他方、英国は海軍力に莫大な資金を惜しみなく投じたことで、世界の海を支配する唯一無二の海洋国家としての地位を確立した。逆に、フランスは陸軍を熱心に育成し、欧州において優越的な地位を有する大陸国家となった。
この英仏両国のライバル関係に一定の決着をつけたのが、オーストリア継承戦争(1740~48年)および七年戦争(56~63年)であったが、ナポレオン戦争による英国の勝利が次のパクスへの道を切り開いた。そして、産業革命によって「世界の工場」となった英国は、強力な経済力と軍事力の双方を手に入れたことで覇権挑戦期を制し、見事に覇権移行を成し遂げた。こうして「パクス・ブリタニカ」は、1815年からほぼ1世紀にわたり、スペインに続く第二の「日の沈まない帝国」を維持することになったのである。
しかし、このパクスも永続することはなく、米国やドイツといった新興国の出現によって徐々に影響力を失った。加えて、多額の戦費を要した第二次ボーア戦争(1899~1902年)によって英国の経済力は消耗し、気づけば20世紀初頭の時点で、いくつかの経済指標において米国はすでに英国を上回っていた。この英国のパクスに終止符を打ったのが、第一次世界大戦である。
だが、1917年に米国が参戦したのを契機に、英米が手を携えて国際秩序を維持するといった世界史においても珍しい時代が始まった。
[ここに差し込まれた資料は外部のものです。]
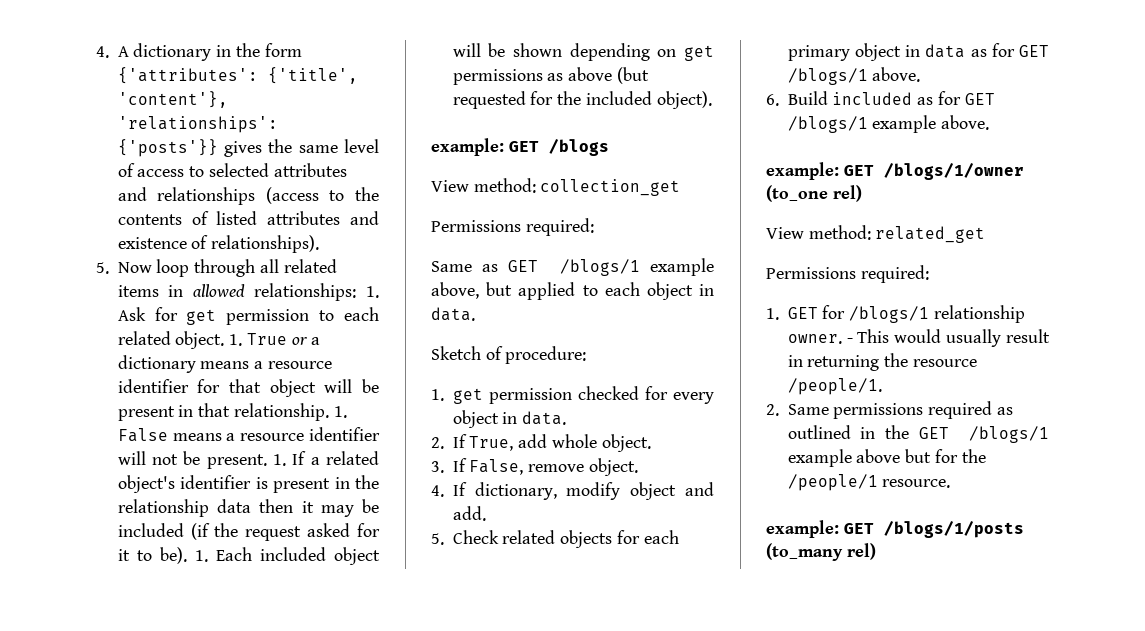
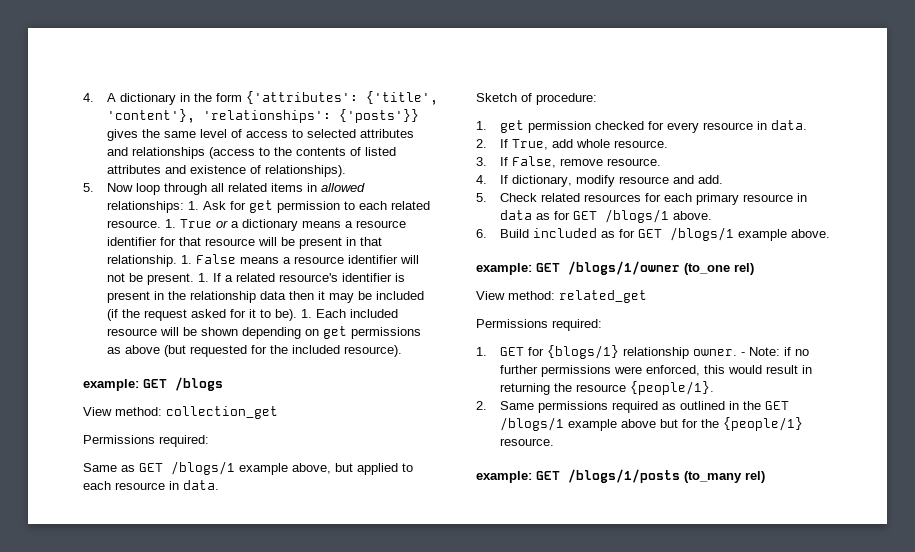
[175,331,225,349] object. -> [107,220,162,228] resource.
[269,379,316,397] object -> [205,238,256,246] resource
[117,475,175,493] object's -> [279,273,339,282] resource's
[334,547,380,565] object -> [107,328,158,336] resource
[656,91,712,109] object). -> [344,345,403,357] resource).
[646,282,693,300] object -> [115,482,165,490] resource
[452,410,499,428] object -> [703,122,754,130] resource
[601,434,651,452] object. -> [614,140,669,148] resource.
[588,458,638,476] object. -> [607,158,662,166] resource.
[630,482,677,500] object -> [619,176,670,184] resource
[560,530,613,548] objects -> [584,194,642,202] resources
[854,43,901,61] object -> [743,194,794,202] resource
[849,306,930,323] /blogs/1 -> [547,345,620,359] {blogs/1}
[857,329,1002,347] This would usually -> [749,347,810,356] [500,365,763,377] Note: if no further permissions were enforced, this would
[787,378,882,395] /people/1. -> [630,381,715,395] {people/1}.
[787,474,878,491] /people/1 -> [723,417,804,431] {people/1}

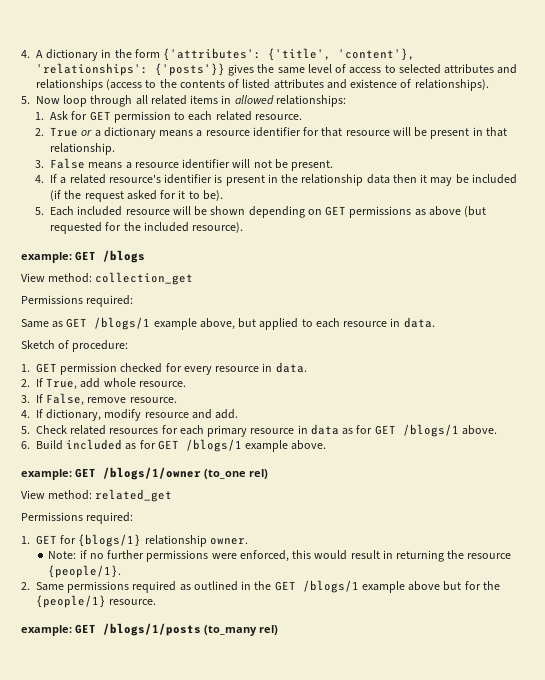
(185, 207) none -> (346, 101) //
[249,200,274,213] get -> [89,111,111,121] GET
[165,219,177,228] 1. -> [35,128,45,136] // 2.
[181,255,193,264] 1. -> [35,160,45,168] // 3.
[198,273,210,282] 1. -> [35,175,45,183] // 4.
[301,309,313,318] 1. -> [35,207,45,215] // 5.
[323,326,348,339] get -> [325,206,347,216] GET
[500,120,525,133] get -> [36,363,57,373] GET
[741,352,746,356] - -> (248, 541) //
英米両国が是とする国際秩序に対する不満が噴出する重要な転機となったのは世界大恐慌だが、これを境に国際社会は再び覇権挑戦期に突入する。この時代の主たる挑戦者は、日独伊であった。いずれも近代国家への仲間入りが他の欧州列強より遅れたため、世界の規範はすでに先行する列強によって確立されていた。
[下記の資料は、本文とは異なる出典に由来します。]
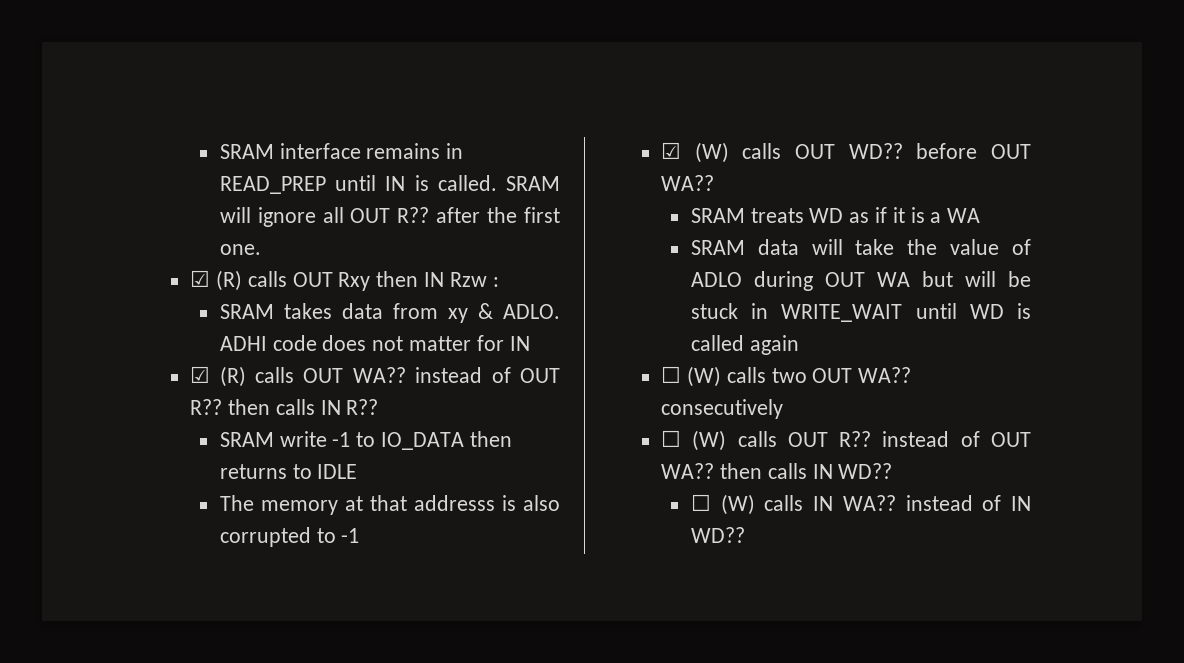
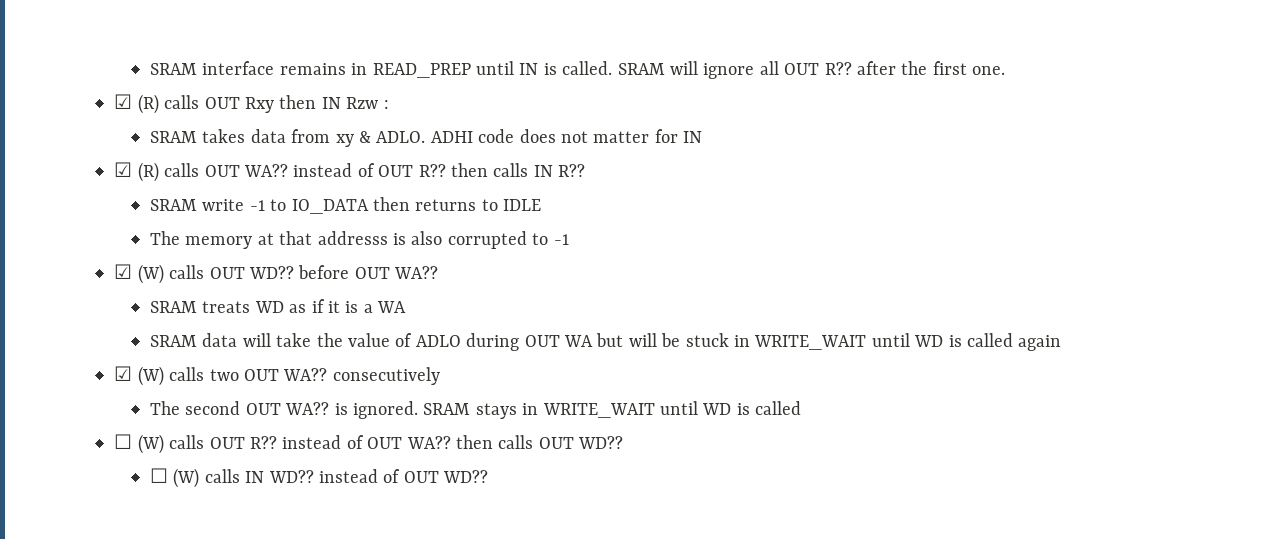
[661,366,682,383] ☐ -> [114,366,133,381] ☑
(784, 409) none -> [149,401,802,419] // The second OUT WA?? is ignored. SRAM stays in WRITE_WAIT until WD is called
[812,464,833,479] IN -> [538,437,574,449] OUT
[842,495,1031,511] WA?? instead of IN -> [268,469,439,483] WD?? instead of OUT

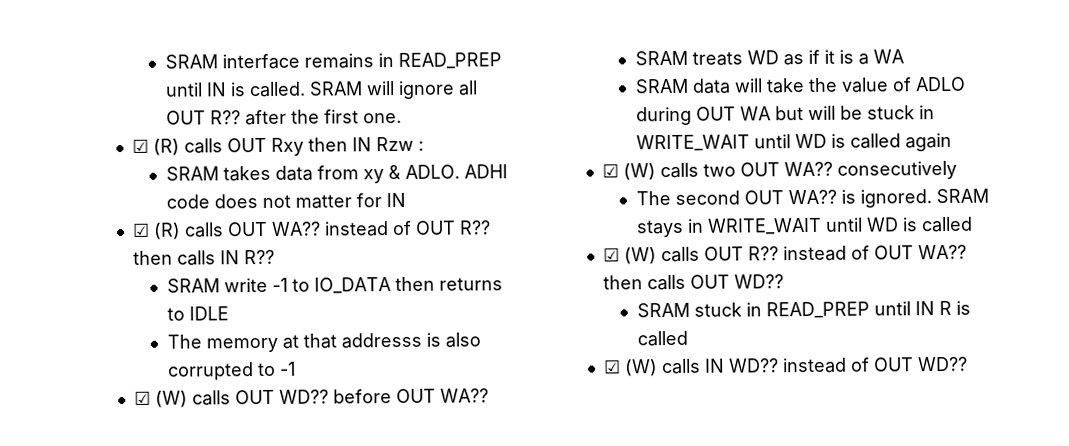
[114,434,133,449] ☐ -> [603,247,621,262] ☑
[149,468,168,483] ☐ -> [636,300,971,319] [636,330,688,347] [604,359,622,374] SRAM stuck in READ_PREP until IN R is called // ☑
しかし、米日による高関税政策によって世界貿易体制は動揺し、各国が自国の利益を優先するようになったことで、日独伊は既存の秩序では自国の国益は担保されないと考え、覇権挑戦に踏み切った。これが第二次世界大戦への導火線となったものの、この挑戦は挫折した。他方、その過程で人類はそれまで見たことのない、凄惨かつ残虐な未曽有の被害をもたらす戦争を経験しなければならなかった。
太平洋戦争が終結すると、英米関係は本質的に変化した。二国による国際秩序の維持は世界史上稀有であり、持続性を欠くものであった。事実、帝国の復活を志向する英国に対し、米国は帝国の時代と決別しようとした。
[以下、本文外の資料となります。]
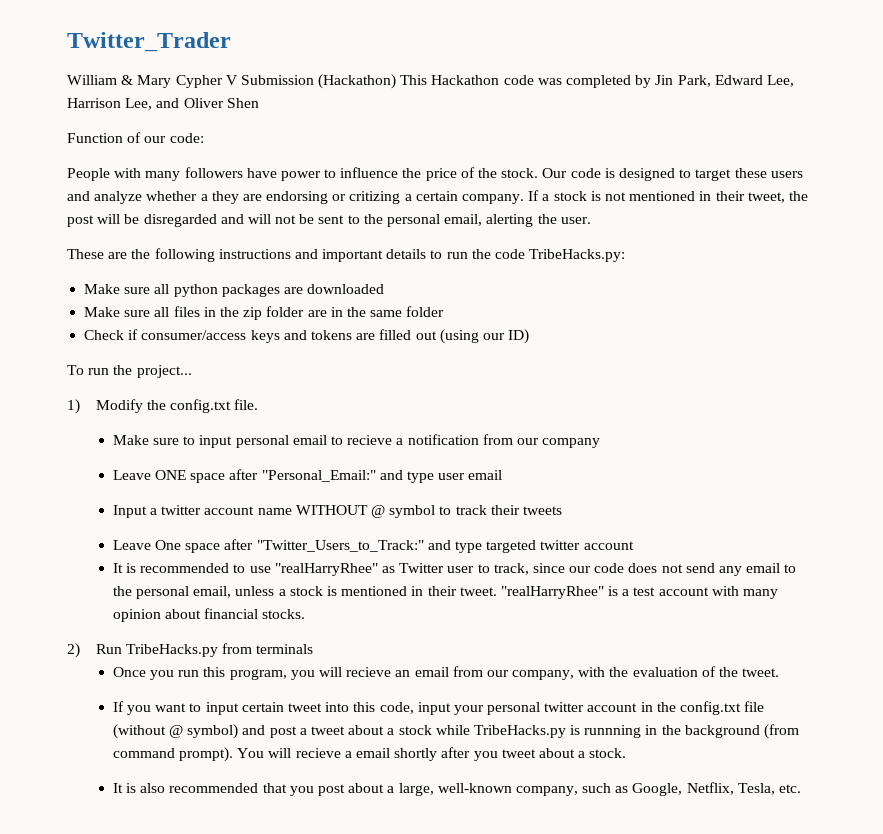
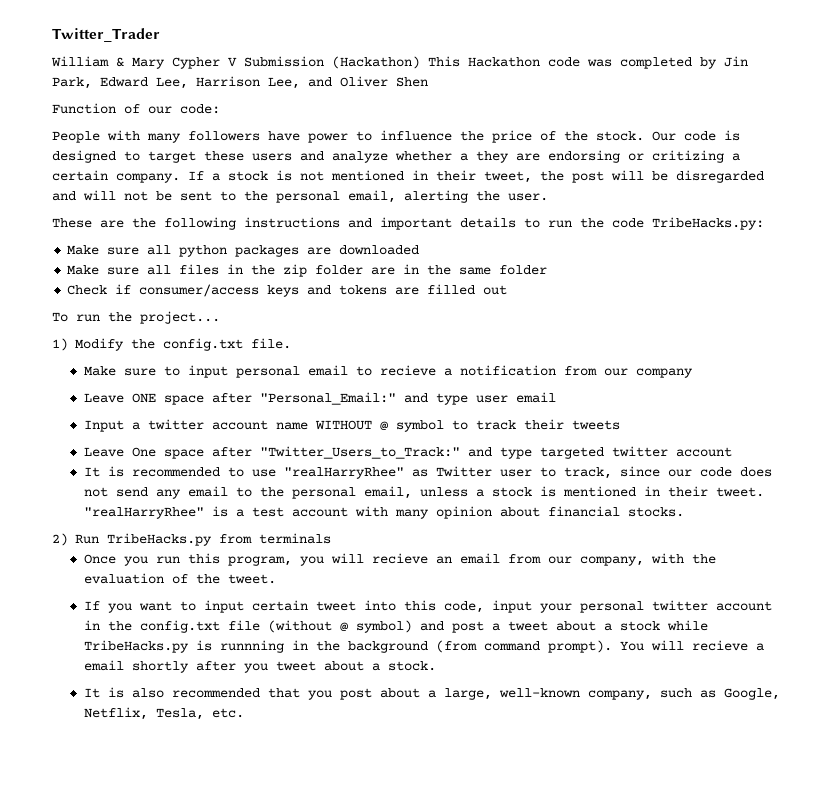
[439,329,530,344] (using our ID) -> (508, 290) none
最終的に両国はスエズ危機で対立し、英国が退いたことで米国の圧倒的優位が示され、「パクス・アメリカーナ」は成熟期を迎える。これがいわゆる「スエズ・モーメント」だ。振り返れば、第二次世界大戦後の国際秩序は、世界最大の国力を保持するに至った米国が主導して構築されたものであり、現在の国際社会もまだその影響下にある。
歴史は韻を踏む。それゆえ、永続する覇権は存在しない。戦後81年間にわたり営々と築き上げられてきた米国主導の国際秩序は、いま大きく揺らいでいる。